WHAT IS REQUIRED -> From the material below, pull each line containing the string "width".

SUPPLIED DATA ->

************

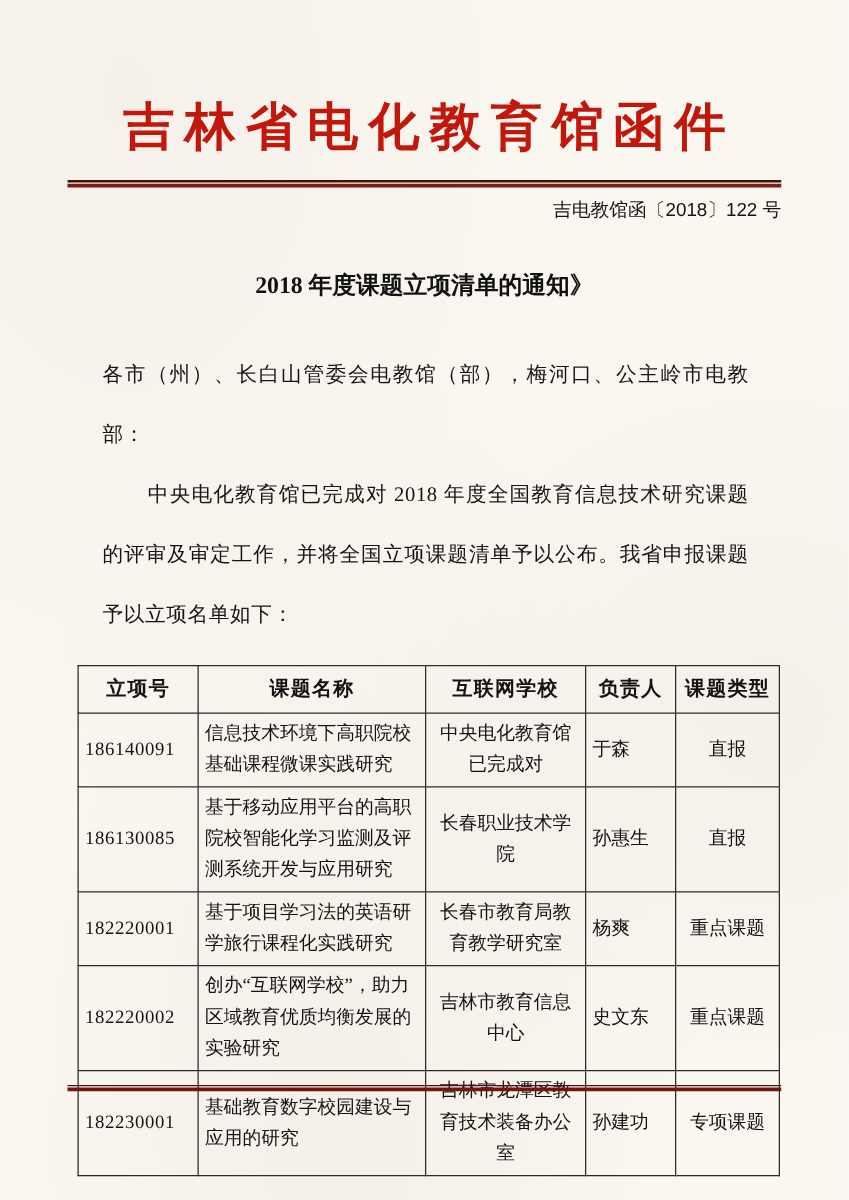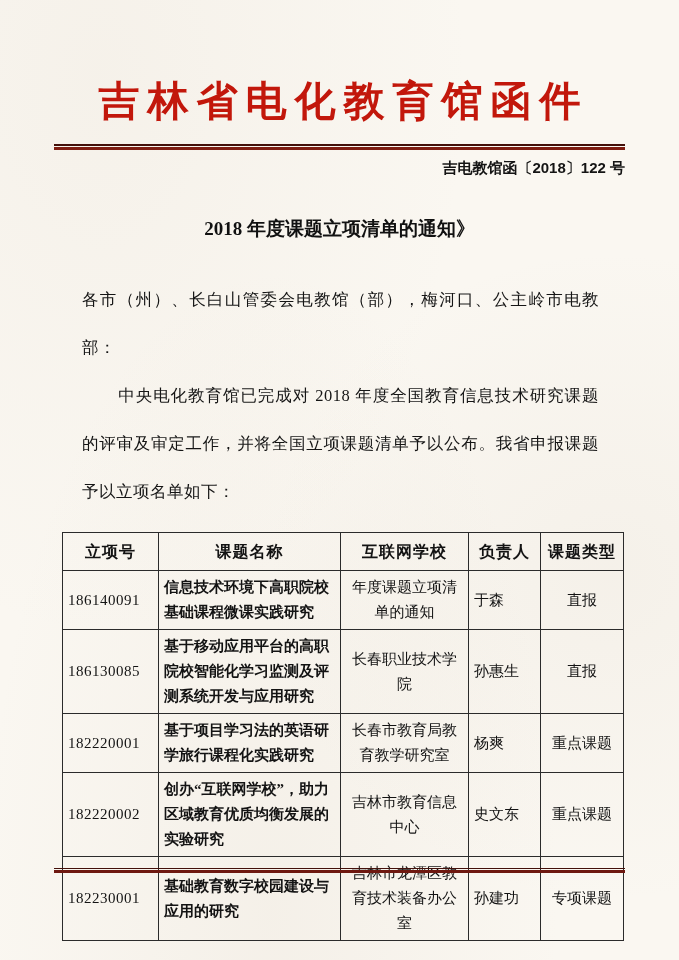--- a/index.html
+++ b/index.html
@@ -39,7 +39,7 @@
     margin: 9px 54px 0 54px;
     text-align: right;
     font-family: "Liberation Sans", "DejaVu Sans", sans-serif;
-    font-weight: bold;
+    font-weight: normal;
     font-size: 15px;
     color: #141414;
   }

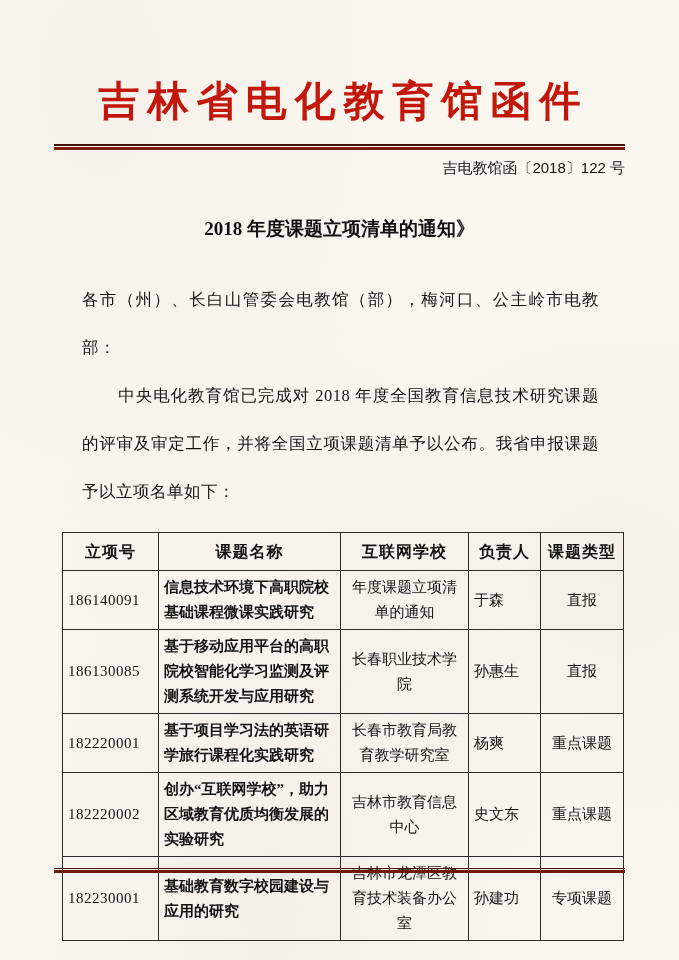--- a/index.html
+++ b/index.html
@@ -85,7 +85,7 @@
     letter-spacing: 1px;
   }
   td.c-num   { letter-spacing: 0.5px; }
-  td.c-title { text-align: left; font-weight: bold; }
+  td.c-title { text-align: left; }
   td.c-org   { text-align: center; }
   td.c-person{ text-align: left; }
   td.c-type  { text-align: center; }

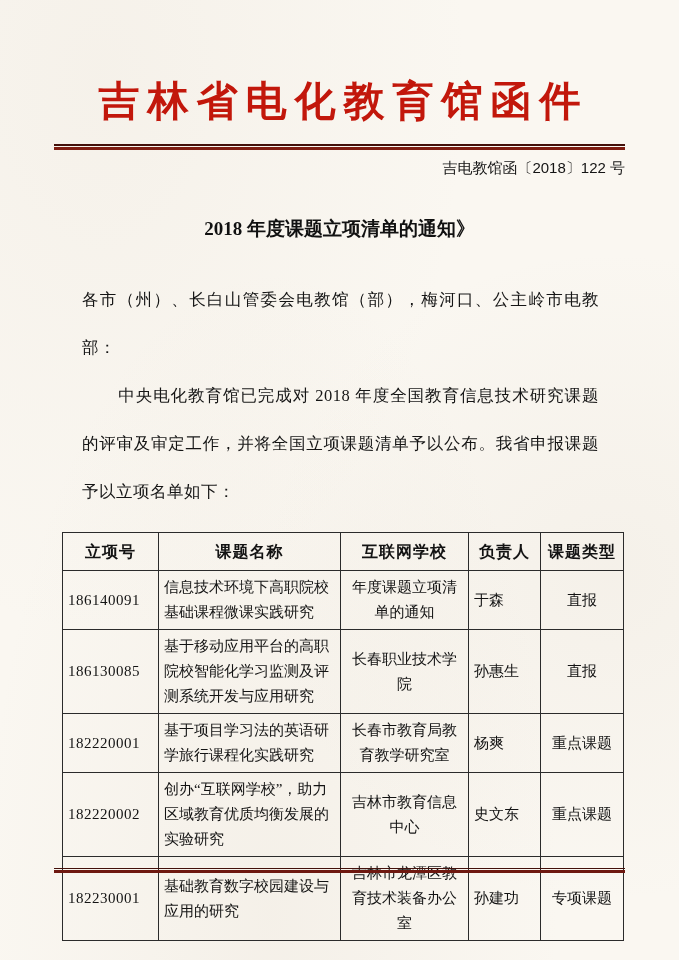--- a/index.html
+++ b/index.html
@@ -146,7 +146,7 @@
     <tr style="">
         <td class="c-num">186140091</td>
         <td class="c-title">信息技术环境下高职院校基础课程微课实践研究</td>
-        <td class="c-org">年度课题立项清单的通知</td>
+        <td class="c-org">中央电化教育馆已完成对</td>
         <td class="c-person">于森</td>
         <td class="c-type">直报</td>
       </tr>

************

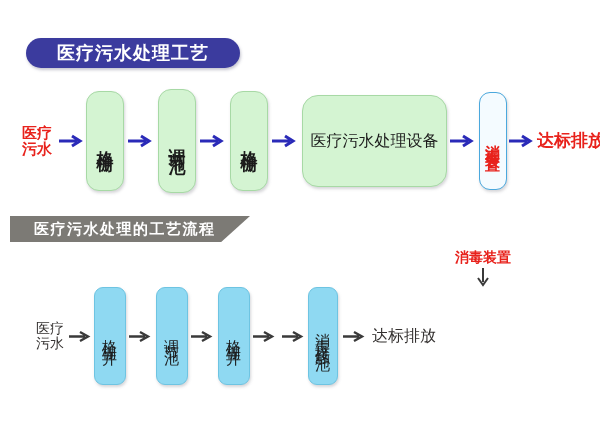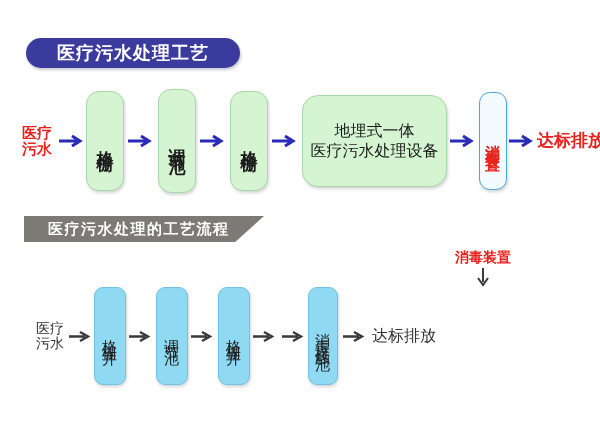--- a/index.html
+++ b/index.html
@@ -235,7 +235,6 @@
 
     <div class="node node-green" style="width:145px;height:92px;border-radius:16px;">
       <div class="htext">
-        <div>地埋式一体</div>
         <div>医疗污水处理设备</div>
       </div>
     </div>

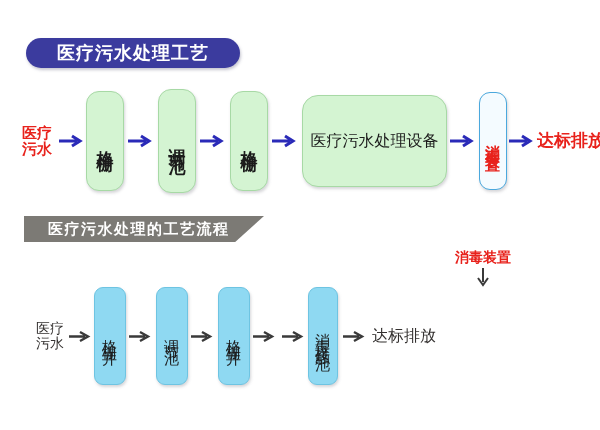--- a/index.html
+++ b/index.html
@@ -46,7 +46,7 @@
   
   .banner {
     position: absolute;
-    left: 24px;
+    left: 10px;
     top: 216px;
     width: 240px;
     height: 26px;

************

EXERCISE RESULT ->
     <div class="node node-green" style="width:145px;height:92px;border-radius:16px;">
     width: 240px;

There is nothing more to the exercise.